> Directions for this task
Below are records; copy every line in them that holds the word "height".

> Input data
= = = = =

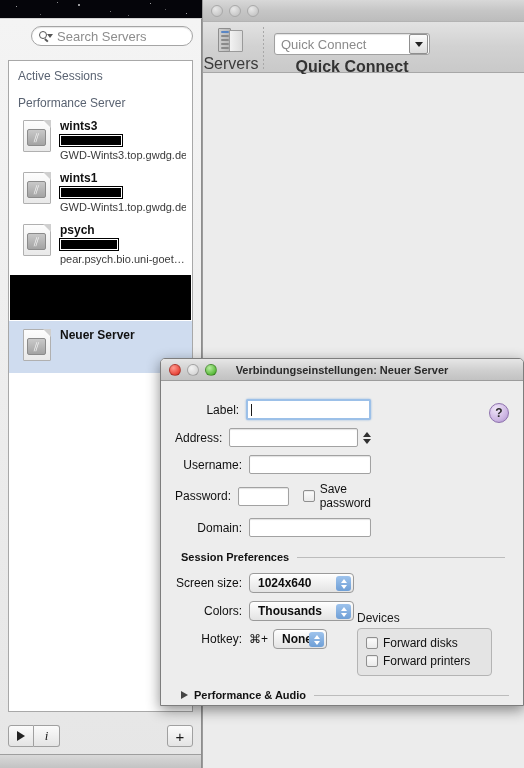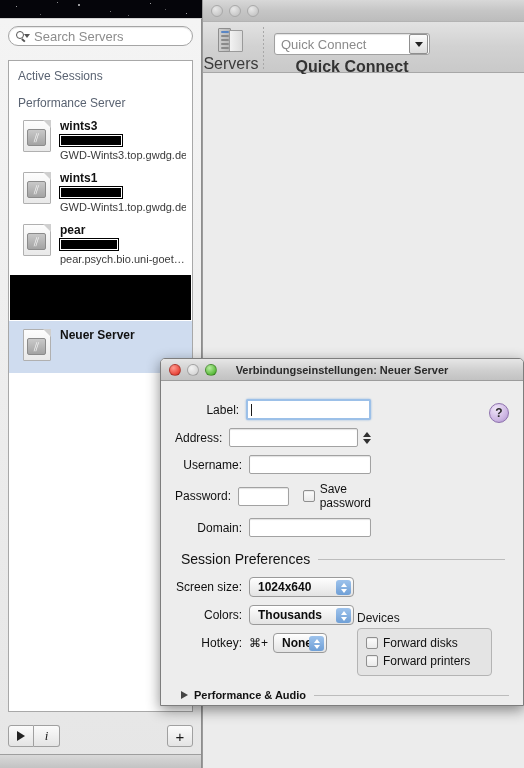--- a/index.html
+++ b/index.html
@@ -97,6 +97,7 @@
     border-right:1px solid #8d8d8d;
     border-top:1px solid #d4d4d4;
     overflow:hidden;
+    padding-left:23px;
   }
   #search-bar { height:34px; padding:7px 8px 0 8px; }
   #search-field {

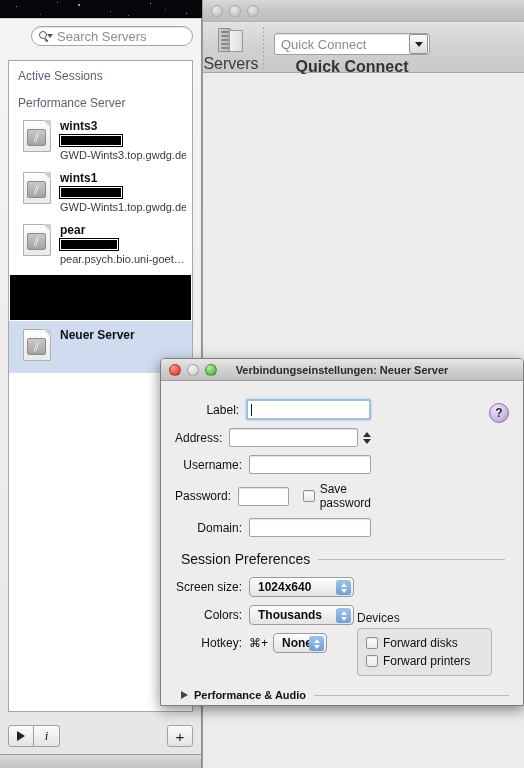--- a/index.html
+++ b/index.html
@@ -394,7 +394,7 @@
           <div class="badge"></div>
       </div>
       <div class="srv-text">
-        <div class="srv-name">pear</div>
+        <div class="srv-name">psych</div>
         <div class="srv-redact" style="width:58px"></div>
         <div class="srv-host">pear.psych.bio.uni-goet…</div>
       </div>

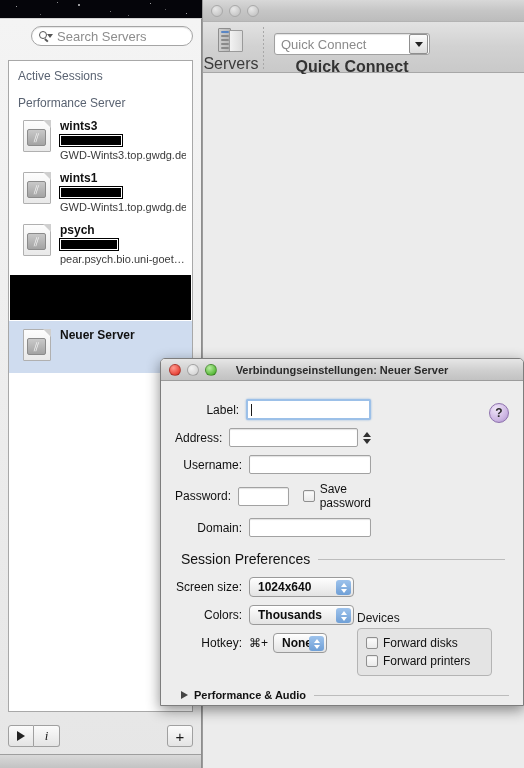--- a/index.html
+++ b/index.html
@@ -253,7 +253,7 @@
   #console-row { margin:4px 0 0 82px; }
 
   #sess-pref-hdr { display:flex; align-items:center; margin:14px 0 10px 6px; }
-  #sess-pref-hdr .t { font-size:14px; font-weight:normal; color:#111; white-space:nowrap; }
+  #sess-pref-hdr .t { font-size:11px; font-weight:bold; color:#111; white-space:nowrap; }
   #sess-pref-hdr .line { flex:1; height:1px; background:#bcbcbc; margin-left:8px; margin-right:6px; }
 
   .popup {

= = = = =

> Written response
   #search-bar { height:34px; padding:7px 8px 0 8px; }
   #sess-pref-hdr .line { flex:1; height:1px; background:#bcbcbc; margin-left:8px; margin-right:6px; }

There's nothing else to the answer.